* Records
^^^^^^^^
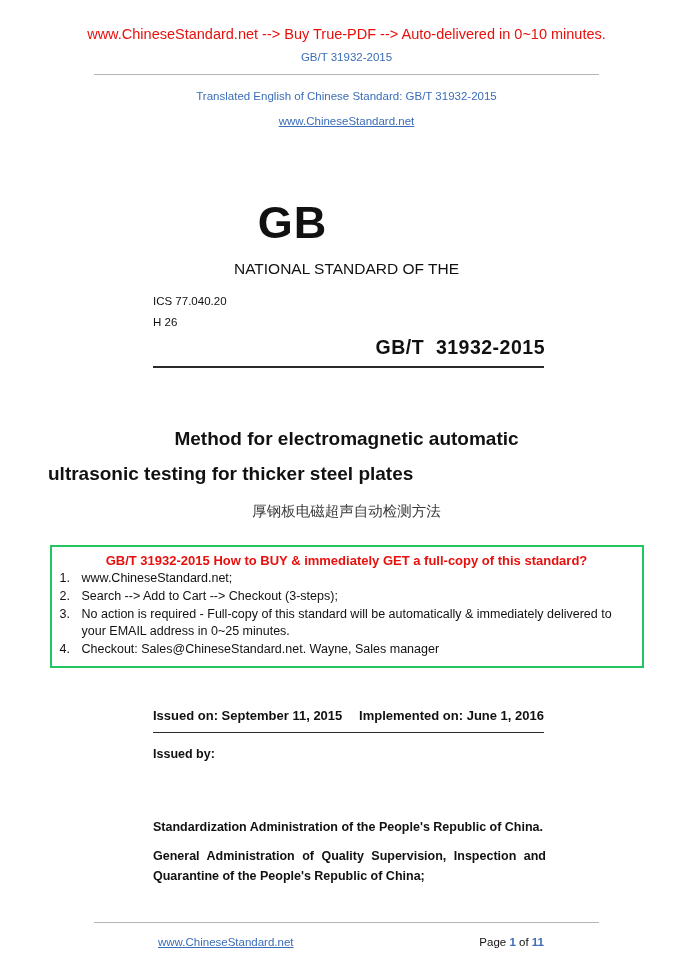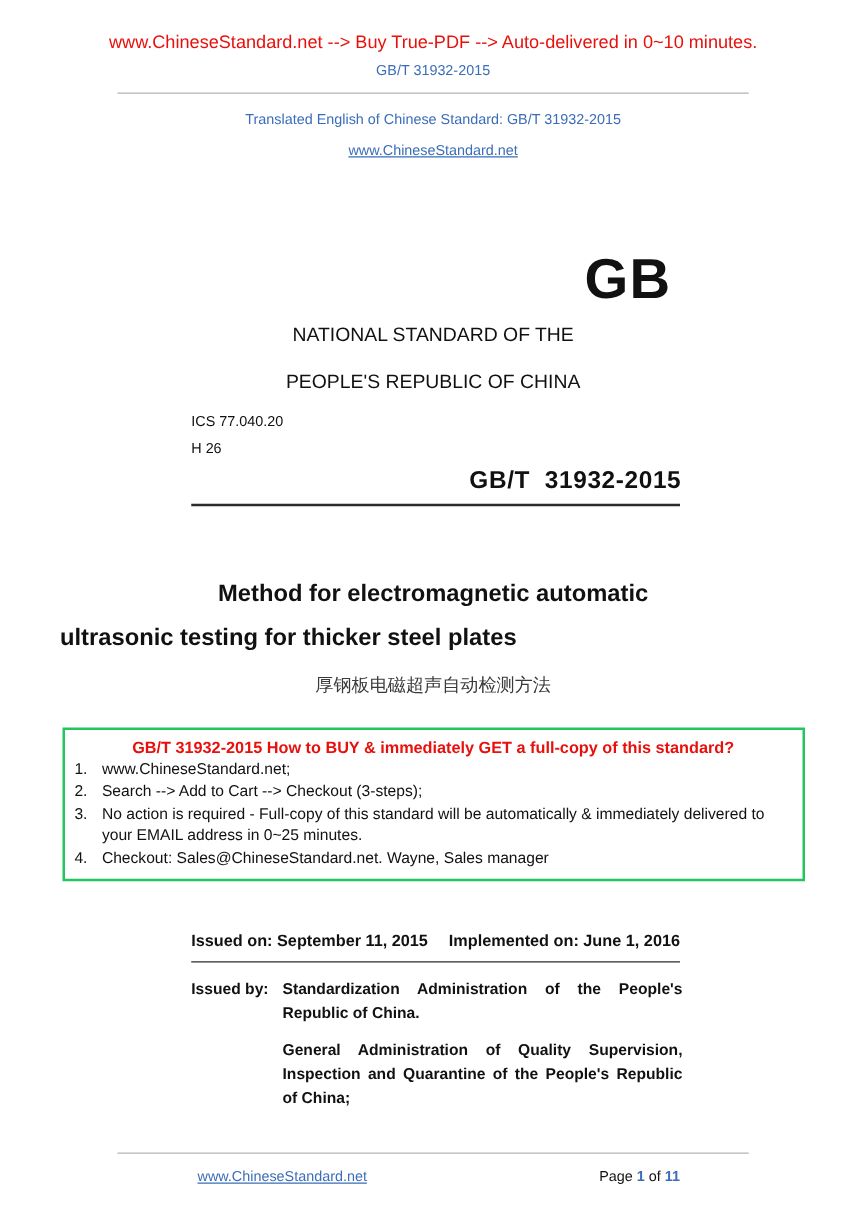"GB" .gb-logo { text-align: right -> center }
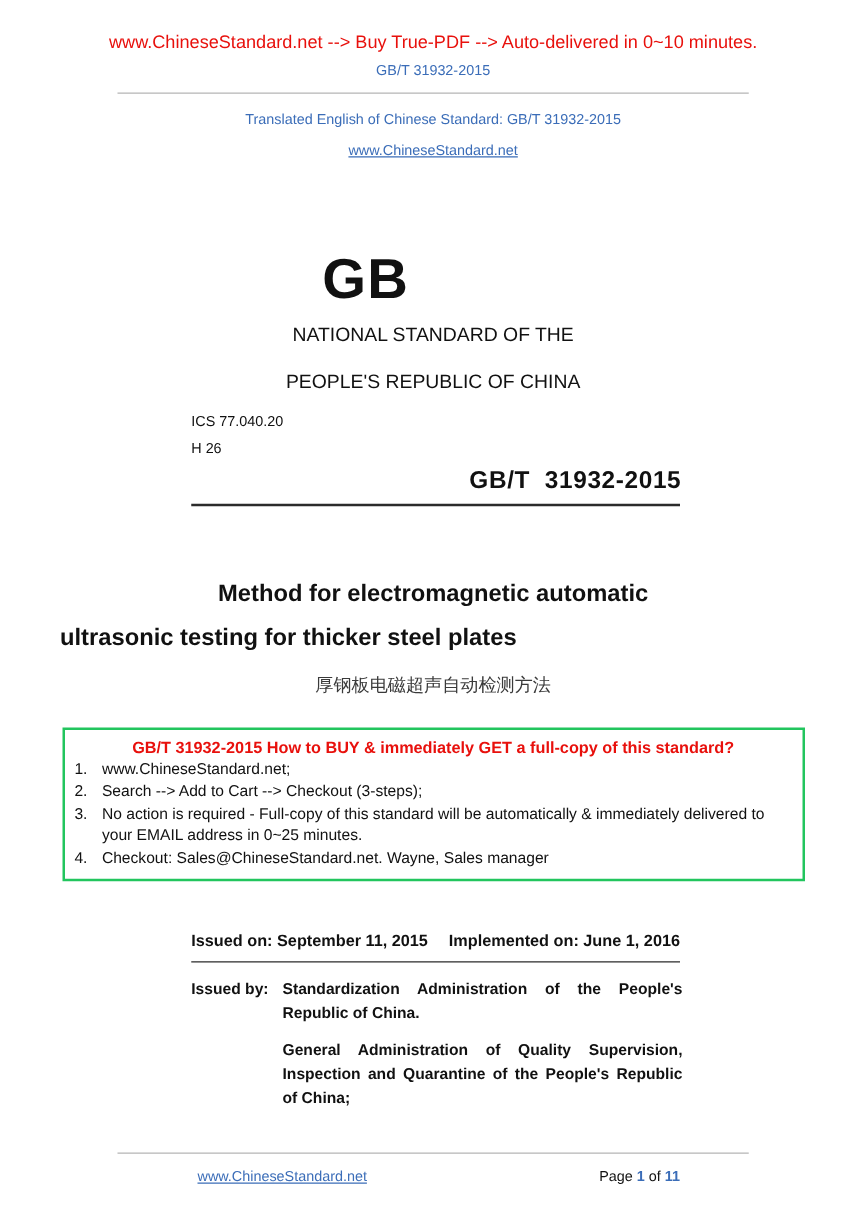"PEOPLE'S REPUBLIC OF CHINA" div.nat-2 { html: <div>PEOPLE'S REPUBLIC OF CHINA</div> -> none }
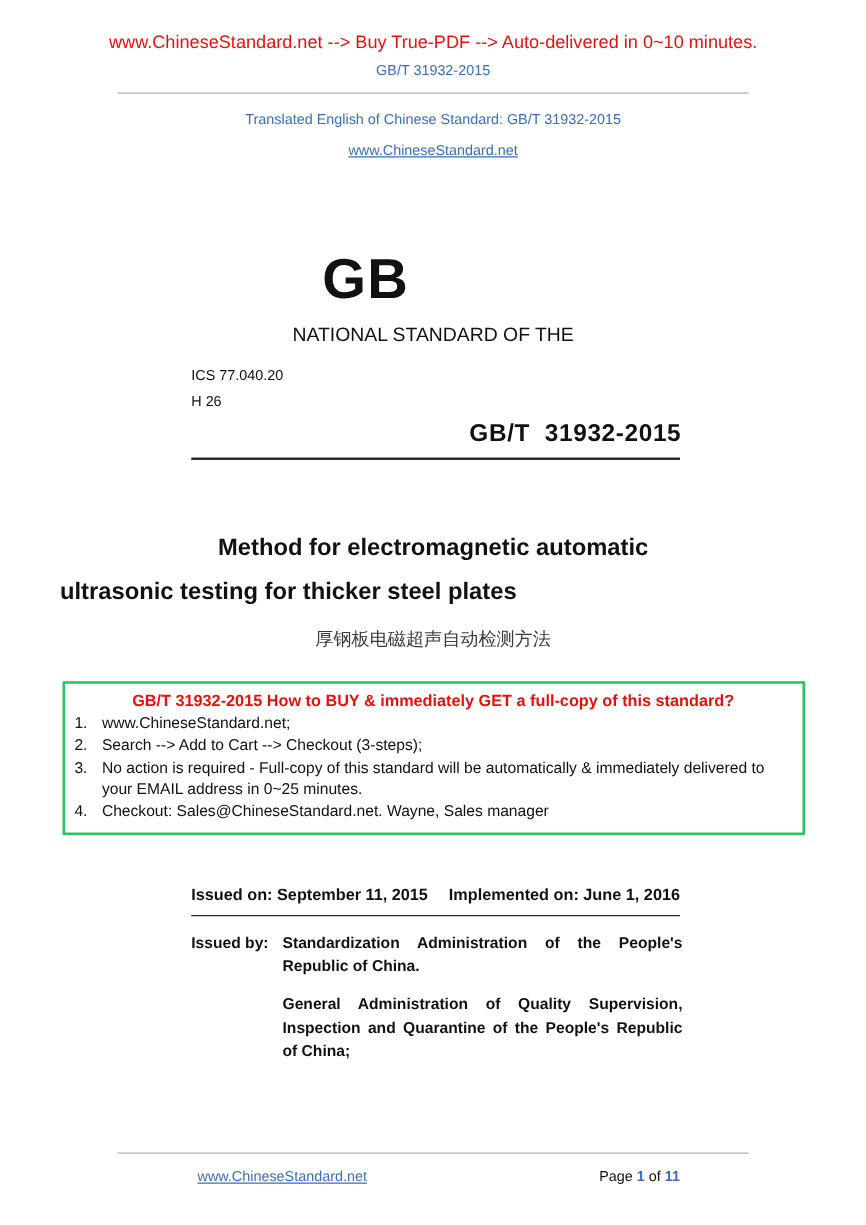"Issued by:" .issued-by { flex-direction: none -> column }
^^^^^^^^
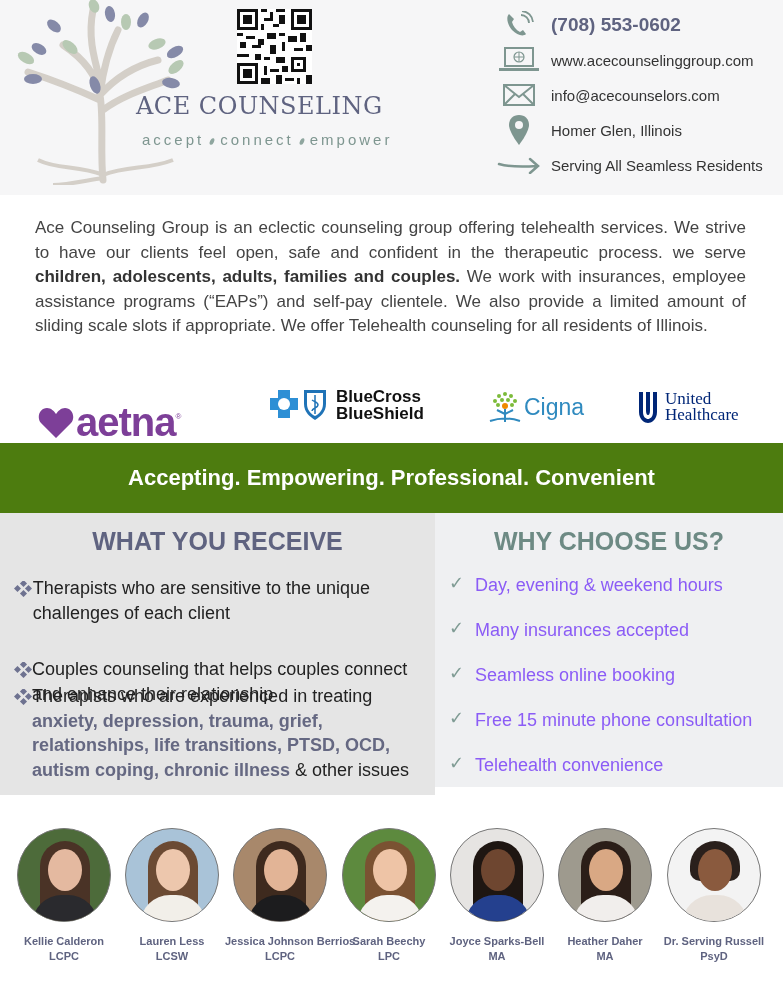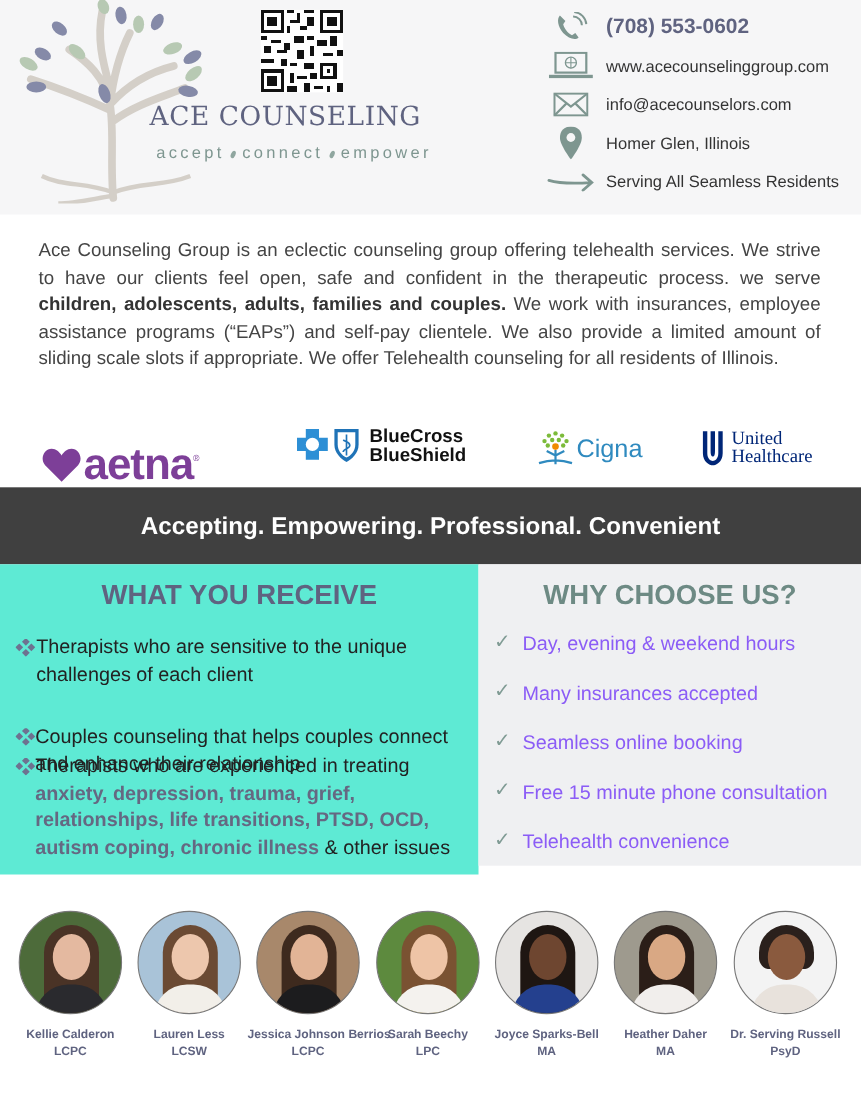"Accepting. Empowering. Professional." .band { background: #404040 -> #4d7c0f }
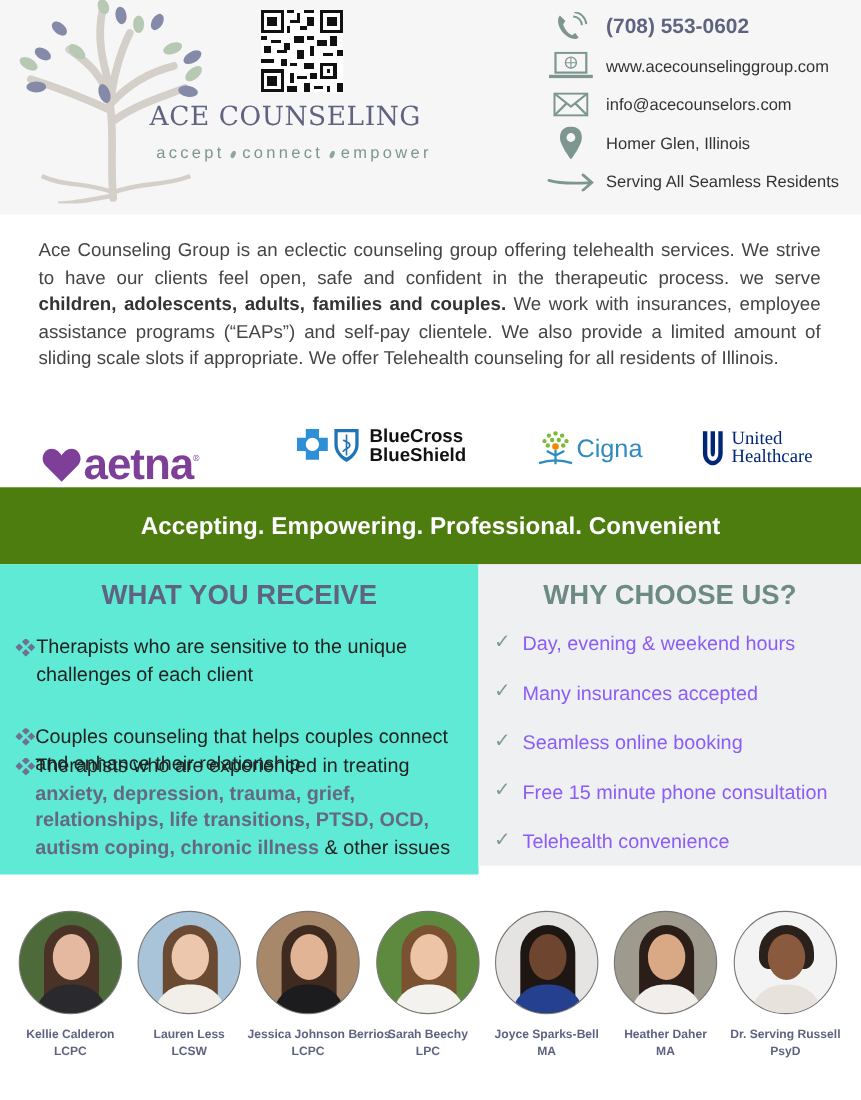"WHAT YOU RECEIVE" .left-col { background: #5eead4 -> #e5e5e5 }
^^^^^^^^
* Problem requirements
Every line from the one with "text-align: right ->" through the one with "flex-direction: none ->" is to be reproduced exactly as written above, and the pictures are to be dropped.

* Exercise result
"GB" .gb-logo { text-align: right -> center }
"PEOPLE'S REPUBLIC OF CHINA" div.nat-2 { html: <div>PEOPLE'S REPUBLIC OF CHINA</div> -> none }
"Issued by:" .issued-by { flex-direction: none -> column }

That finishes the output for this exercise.